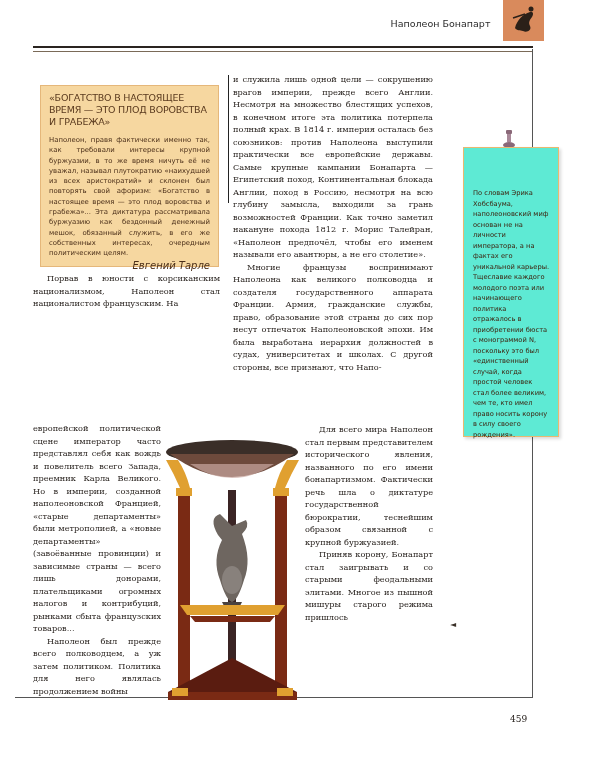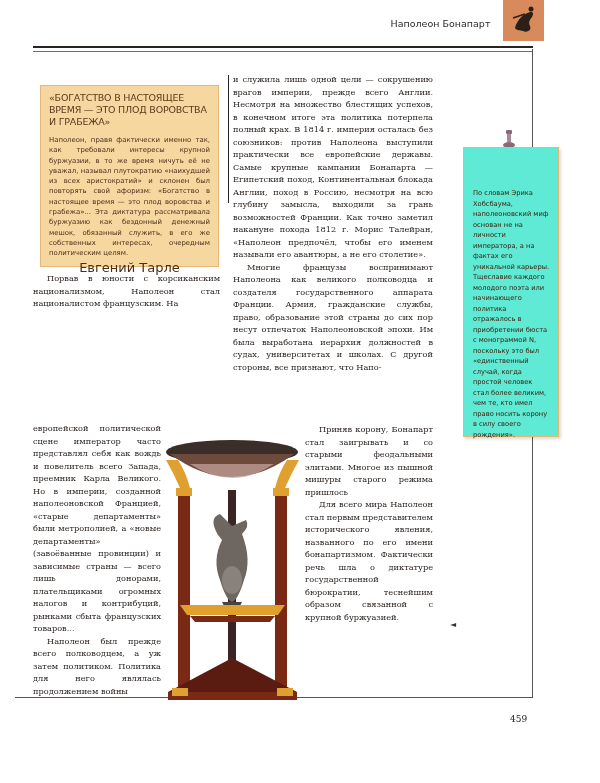--- a/index.html
+++ b/index.html
@@ -8,21 +8,21 @@
   .header-title { position: absolute; left: 383px; top: 18px; width: 115px; text-align: center; font-family: "DejaVu Sans", sans-serif; font-size: 9.5px; color: #2b2b2b; }
   .header-badge { position: absolute; left: 503px; top: 0; width: 41px; height: 41px; background: #d98a5c; }
   .header-rule { position: absolute; left: 33px; top: 46px; width: 500px; height: 3px; border-top: 2px solid #2a2420; border-bottom: 1px solid #7a6a58; }
   .frame-right { position: absolute; left: 532px; top: 49px; width: 1px; height: 648px; background: #555; }
   .frame-bottom { position: absolute; left: 15px; top: 697px; width: 518px; height: 1px; background: #555; }
   .mid-rule { position: absolute; left: 228px; top: 75px; width: 1px; height: 128px; background: #222; }
 
   .quote-box { position: absolute; left: 40px; top: 85px; width: 179px; height: 182px; background: #f6d7a0; border: 1px solid #e5b77a; padding: 6px 8px 4px 8px; box-sizing: border-box; font-family: "DejaVu Sans", sans-serif; }
   .quote-head { font-size: 9.5px; color: #5a3a1e; line-height: 12px; margin-bottom: 7px; letter-spacing: -0.2px; }
   .quote-body { font-size: 6.9px; line-height: 10.3px; color: #4a2e18; text-align: justify; }
-  .quote-author { font-size: 13px; text-align: center; color: #4a2e18; margin-top: 1px; }
+  .quote-author { font-size: 10px; font-style: italic; text-align: right; color: #4a2e18; margin-top: 1px; }
 
   .col { position: absolute; font-size: 8.2px; line-height: 12.5px; text-align: justify; color: #2a2420; }
   .col p { margin: 0; }
   .indent { text-indent: 14px; }
 
   .note { position: absolute; left: 463px; top: 140px; width: 96px; height: 290px; background: #5eead4; border: 1px solid #e9b870; box-shadow: 2px 2px 3px rgba(0,0,0,0.15); box-sizing: border-box; padding: 40px 8px 8px 9px; font-family: "DejaVu Sans", sans-serif; font-size: 6.7px; line-height: 10.5px; color: #3d2410; margin-top: 7px; }
   .pin { position: absolute; left: 502px; top: 130px; width: 14px; height: 22px; }
 
   .caption { position: absolute; left: 450px; top: 620px; width: 80px; font-family: "DejaVu Sans", sans-serif; font-size: 6.8px; line-height: 10.5px; color: #3a3028; }
   .caption-arrow { font-size: 8px; line-height: 10px; margin-bottom: 2px; }
@@ -62,22 +62,22 @@
 <div class="col" style="left:33px; top:422px; width:128px;">
   <p>европейской политической сцене император часто представлял себя как вождь и повелитель всего Запада, преемник Карла Великого. Но в империи, созданной наполеоновской Францией, «старые департаменты» были метрополией, а «новые департаменты» (завоёванные провинции) и зависимые страны — всего лишь донорами, плательщиками огромных налогов и контрибуций, рынками сбыта французских товаров...</p>
   <p class="indent">Наполеон был прежде всего полководцем, а уж затем политиком. Политика для него являлась продолжением войны</p>
 </div>
 
 <div class="col" style="left:233px; top:73px; width:200px;">
   <p>и служила лишь одной цели — сокрушению врагов империи, прежде всего Англии. Несмотря на множество блестящих успехов, в конечном итоге эта политика потерпела полный крах. В 1814 г. империя осталась без союзников: против Наполеона выступили практически все европейские державы. Самые крупные кампании Бонапарта — Египетский поход, Континентальная блокада Англии, поход в Россию, несмотря на всю глубину замысла, выходили за грань возможностей Франции. Как точно заметил накануне похода 1812 г. Морис Талейран, «Наполеон предпочёл, чтобы его именем называли его авантюры, а не его столетие».</p>
   <p class="indent">Многие французы воспринимают Наполеона как великого полководца и создателя государственного аппарата Франции. Армия, гражданские службы, право, образование этой страны до сих пор несут отпечаток Наполеоновской эпохи. Им была выработана иерархия должностей в судах, университетах и школах. С другой стороны, все признают, что Напо-</p>
 </div>
 <div class="col" style="left:305px; top:423px; width:128px;">
+  <p class="indent">Для всего мира Наполеон стал первым представителем исторического явления, названного по его имени бонапартизмом. Фактически речь шла о диктатуре государственной бюрократии, теснейшим образом связанной с крупной буржуазией.</p>
   <p class="indent">Приняв корону, Бонапарт стал заигрывать и со старыми феодальными элитами. Многое из пышной мишуры старого режима пришлось</p>
-  <p class="indent">Для всего мира Наполеон стал первым представителем исторического явления, названного по его имени бонапартизмом. Фактически речь шла о диктатуре государственной бюрократии, теснейшим образом связанной с крупной буржуазией.</p>
 </div>
 
 <div class="image">
   <svg width="145" height="275" viewBox="0 0 145 275">
 
     <ellipse cx="72" cy="22" rx="66" ry="12" fill="#3a2e28"></ellipse>
     <path d="M10 24 Q72 70 134 24 Z" fill="#6d4a3c"></path>
     <path d="M30 34 Q72 62 114 34 Z" fill="#c9a6a0" opacity="0.7"></path>
 
     <path d="M6 30 Q14 44 20 58 L30 58 Q26 42 18 30 Z" fill="#e0a030"></path>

## Required work
Your answer should be only the number of lines, in the entries above, that include "right".

## Answer
2